Leading Southern Baptist Russell Moore has urged President Trump to move forward with a controversial executive order on religious liberty that would grant "protections to people of faith". Critics have called the order "unconstitutional and un-American". 

Last week an executive order of Trump's was leaked with the title 'Establishing a Government-Wide Initiative to Respect Religious Freedom'. 

"Americans and their religious organisations will not be coerced by the Federal Government into participating in activities that violate their conscience," said the leaked draft obtained by The Nation and The Investigative Fund. 

Moore, the president of the Ethics & Religious Liberty Commission of the Southern Baptist Convention, responded to the leak on Friday. He said: "I urge the president to move forward with his plans to issue an executive order that would grant protections to people of faith, allowing believers with strong, and sometimes unpopular, convictions to serve the public. Executive action is not enough – we also need strong legislative action – but this executive order would be a strong start.

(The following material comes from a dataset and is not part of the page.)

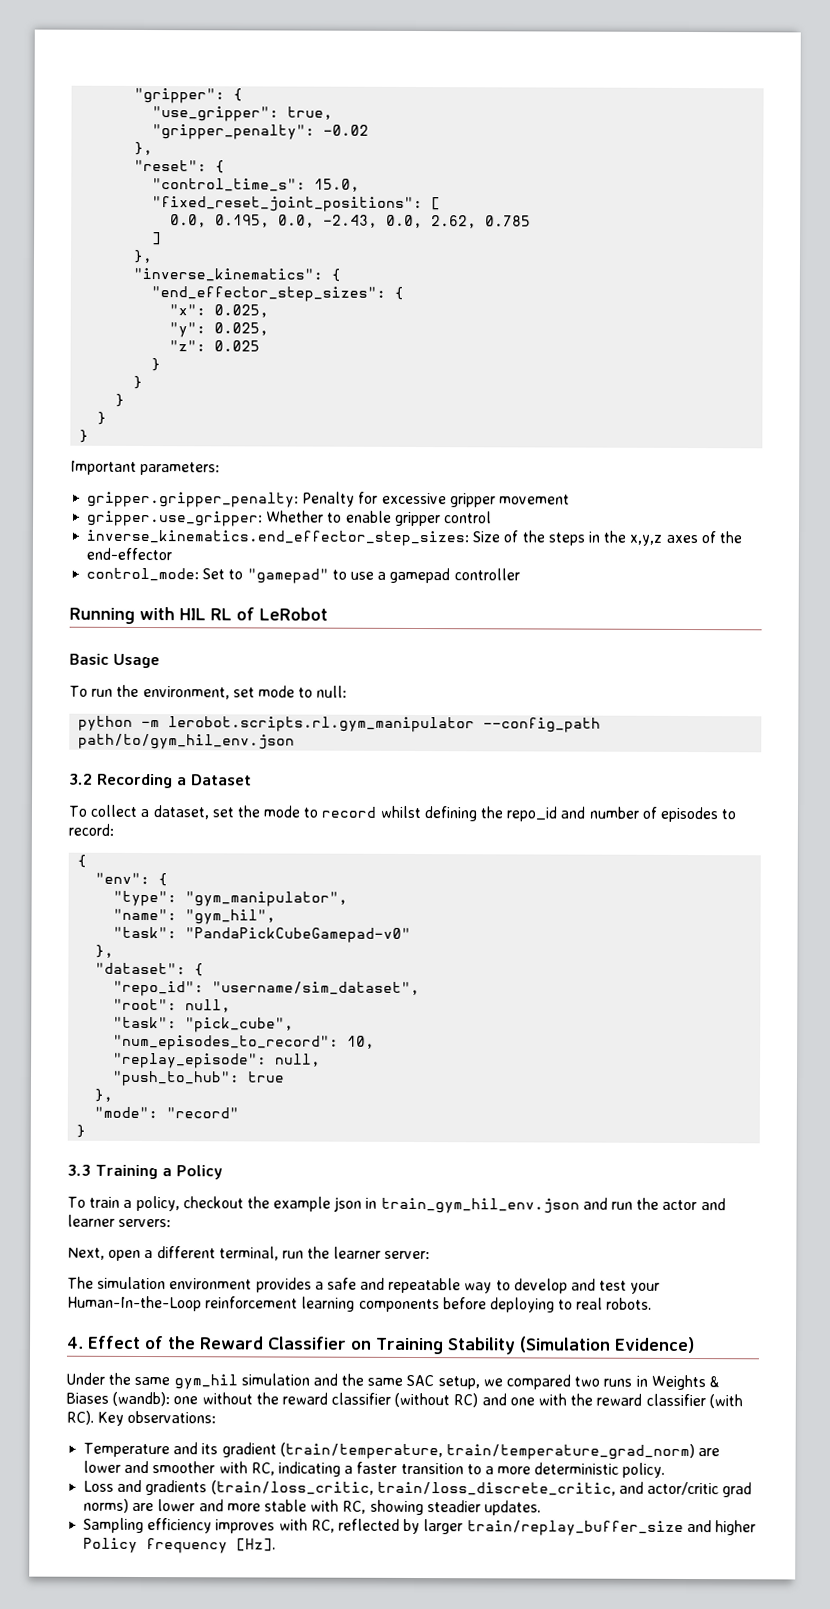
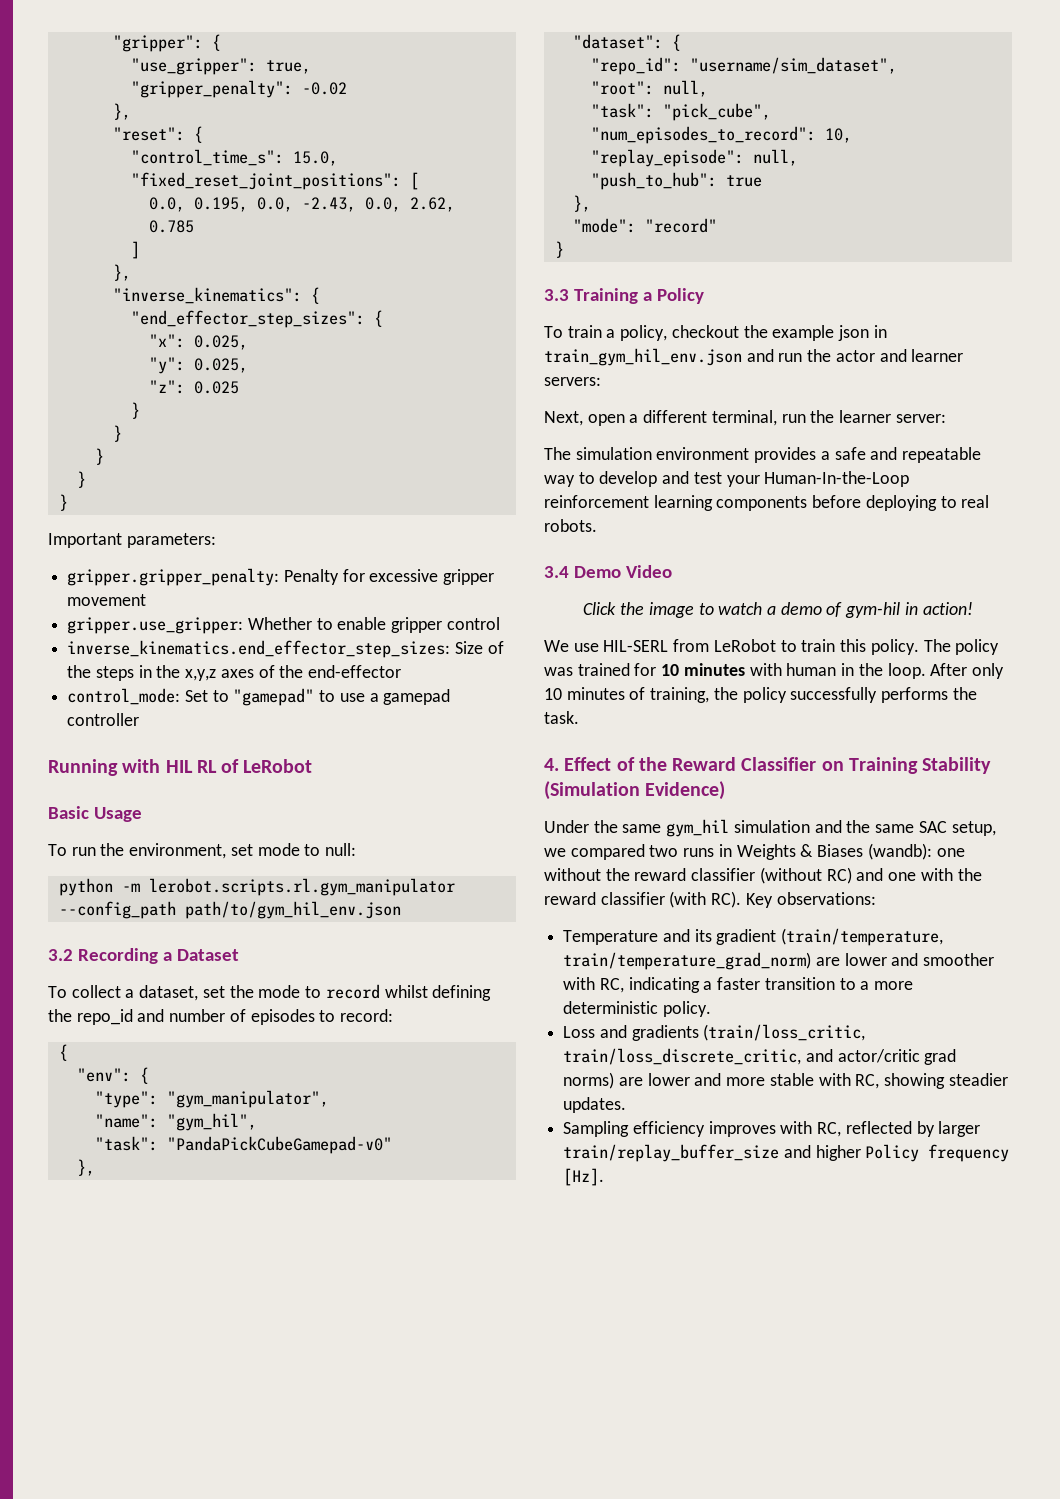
+ 3.4 Demo Video
+ Click the image to watch a demo of gym-hil in action!
+ We use HIL-SERL from LeRobot to train this policy. The policy was trained for 10 minutes with human in the loop. After only 10 minutes of training, the policy successfully performs the task.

"Freedom of conscience and religious liberty are of utmost importance to us, and to millions of other religious people in the United States. We support an executive order making clear that people of religious conviction will not be pushed aside by the federal government as we seek to serve our neighbors, including those who disagree with us."

The order is a controversial one that if enacted would delight Christian conservatives but outrage liberals. Critics have described it as "unconstitutional and un-American". Chad Griffin of the progressive group Human Rights Campaign called the order "sweeping and dangerous," adding that "If Donald Trump goes through with even a fraction of this order, he'll reveal himself as a true enemy to LGBTQ people."

If enacted, the order would create wholesale exemptions for people and organisations who claim religious or moral objections to same-sex marriage, premarital sex, abortion, and transgender identity, and it seeks to curtail women's access to contraception and abortion through the Affordable Care Act.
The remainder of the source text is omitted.